Poursuivant ce qui est déjà devenu une habitude, Ar de Filmes/Teatro do Bairro occupe à nouveau cet été les Ruines du Musée Carmo avec une nouvelle création, cette fois l’une des comédies les plus emblématiques de William Shakespeare, dans la version traduite par Sophia de Mello Breyner Andresen, a annoncé le producteur.

António Pires dirige un casting de douze acteurs, dans un spectacle qui sera sous-titré en anglais et sera sur scène jusqu’au 20 août.

« Écrite à l’époque du maniérisme (1515-1600), c’est une comédie d’une complexité notoire qui aborde un ensemble de thèmes divers et encore controversés », décrivent les promoteurs.

La pièce met en scène la contradiction de la pensée humaine, au lieu de se limiter à la vision d’un seul personnage, éclairant un vaste ensemble de figures qui, par leur extrême variété, évoquent et représentent l’ensemble de l’humanité, partageant la même condition de finitude et le même destin impérissable.
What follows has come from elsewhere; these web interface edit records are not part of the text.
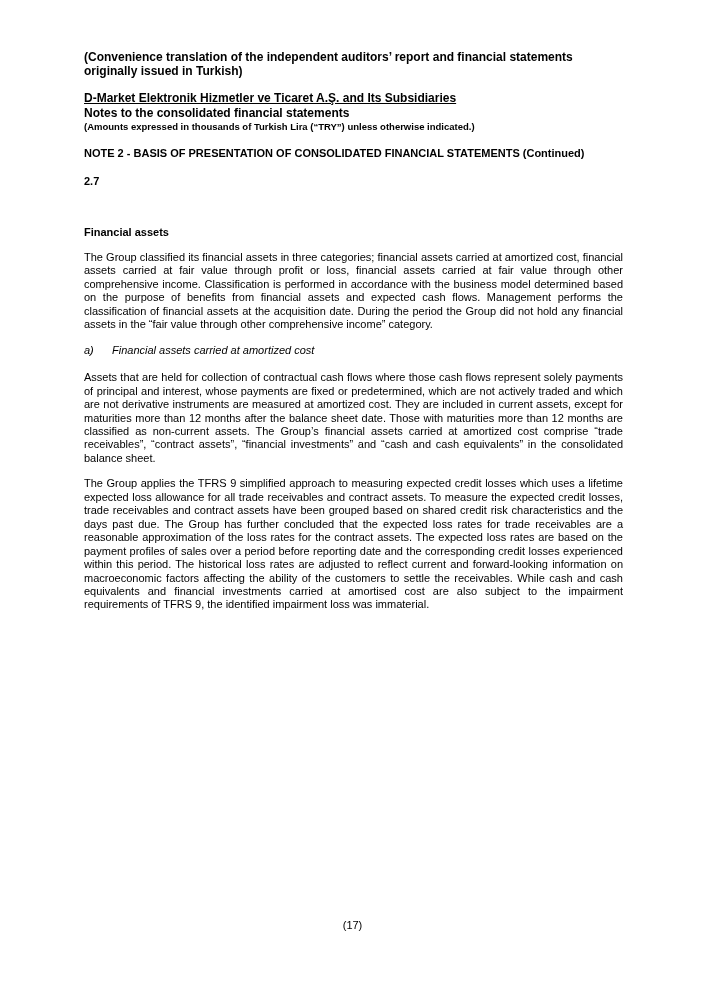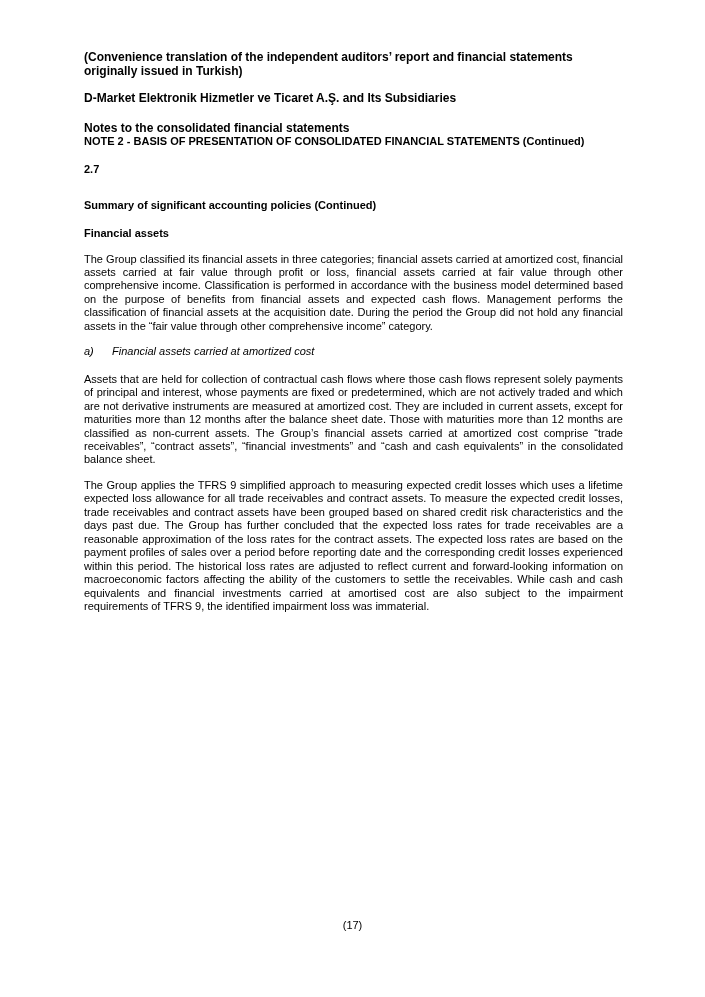--- a/index.html
+++ b/index.html
@@ -27,7 +27,7 @@
     font-weight: bold;
   }
   .translation-note { margin-bottom: 14px; }
-  .company { margin-bottom: 16px; }
+  .company { margin-bottom: 1px; text-decoration: underline; }
   .amounts-note {
     font-size: 9.5px;
     line-height: 13px;

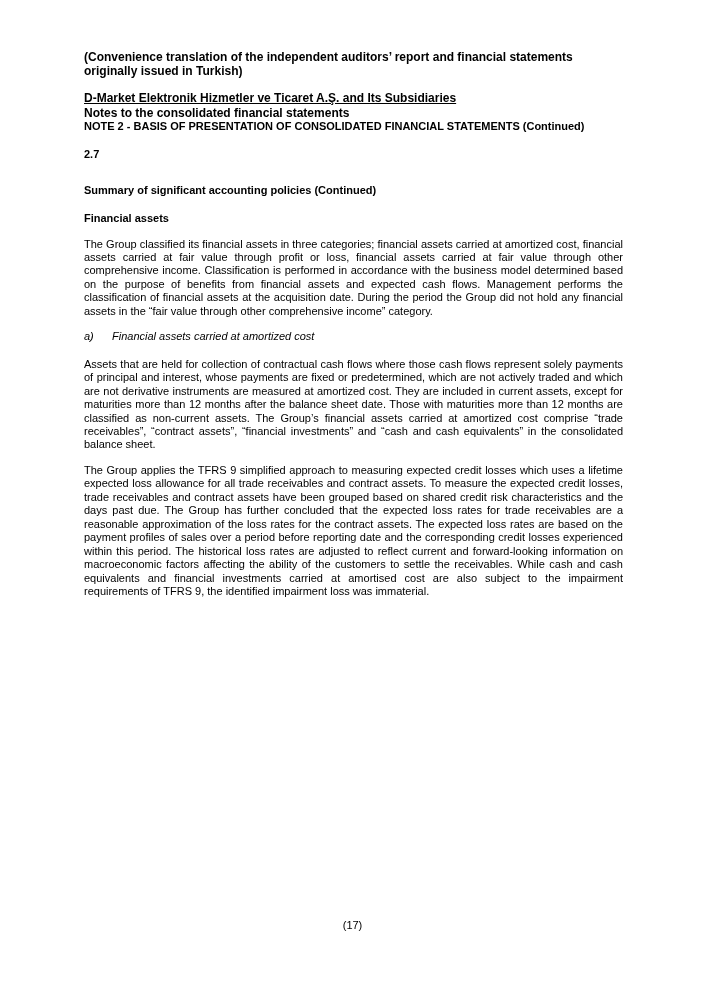--- a/index.html
+++ b/index.html
@@ -95,6 +95,7 @@
   <div class="hdr-line company">D-Market Elektronik Hizmetler ve Ticaret A.Ş. and Its Subsidiaries</div>
 
   <div class="hdr-line">Notes to the consolidated financial statements</div>
+  <div class="amounts-note">(Amounts expressed in thousands of Turkish Lira (“TRY”) unless otherwise indicated.)</div>
 
   <div class="note-heading">NOTE 2 - BASIS OF PRESENTATION OF CONSOLIDATED FINANCIAL STATEMENTS (Continued)</div>
 

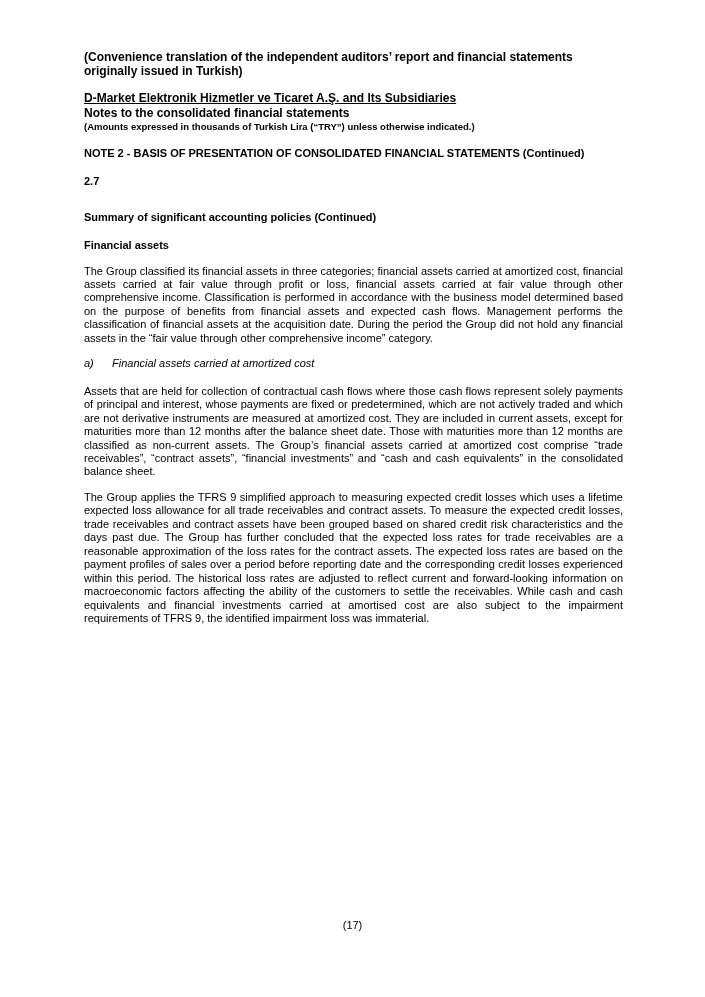--- a/index.html
+++ b/index.html
@@ -101,7 +101,6 @@
 
   <div class="section-heading">
     <span class="section-num">2.7</span>
-    <span>Summary of significant accounting policies (Continued)</span>
   </div>
 
   <div class="sub-heading">Financial assets</div>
« Shakespeare nous confronte au problème des limites des connaissances sensorielles empiriques, exprime la réaction collective aux vicissitudes de la réputation individuelle, dénonce la situation des femmes dans le contexte patriarcal de la société élisabéthaine, réfléchit sur la séquence amour-mariage-famille et leurs relations respectives. statut social. , observe le luxe et l’ostentation de la bourgeoisie marchande à la hausse, et problématise enfin la hiérarchie des valeurs qui convergent vers le sens de l’honneur, l’estime de soi et la dignité individuelle », décrit le producteur, dans un communiqué.

Ce texte constitue également un document sur le « système complexe de la communication interpersonnelle et les effets manipulateurs produits par le message sur l’interlocuteur, la pluralité des niveaux linguistiques et leurs variations selon l’origine socio-économique ».

Dans cette comédie, dans laquelle rien n’est tout à fait ce qu’il semble être, l’action se déroule à Messine, la capitale de la Sicile, et tourne autour de la prétendue violation de la chasteté prénuptiale d’une dame, nommée Hero, qui aurait consenti à la accès d’un amant à votre chambre la nuit.

Selon les normes et coutumes en vigueur, une telle complicité la rendait indigne d’être fiancée à Claudio, qui la répudiait à l’autel. La peine prévoyait également la peine capitale, à moins que son innocence ne soit prouvée.

Il s’est avéré, après tout, que l’accusation d’infidélité de Hero – à laquelle même les amis et la famille croyaient – résultait de la rancœur et de la méchanceté de D. João, qui n’a pas hésité à recourir à la diffamation, un crime préjudiciable à l’honneur et à la réputation des femmes.

Une fois le malentendu, qui avait fait croire que la jeune femme avait disparu et était décédée, levé, la situation évolua vers l’apaisement définitif et l’harmonie, où ne manqua pas la punition de l’affront et la récompense de la vertu, dans un dénouement couronné par un double lien matrimonial de la jeune génération, représentée par Hero et Cláudio, ainsi que Beatriz et Benedito.

Le spectacle présente des performances d’André Marques, Carolina Campanela, Carolina Serrão, Eduardo Frazão, Graciano Dias, Gonçalo Norton, Hugo Mestre Amaro, João Barbosa, João Sá Nogueira, João Veloso, Mariana Branco et Mário Sousa.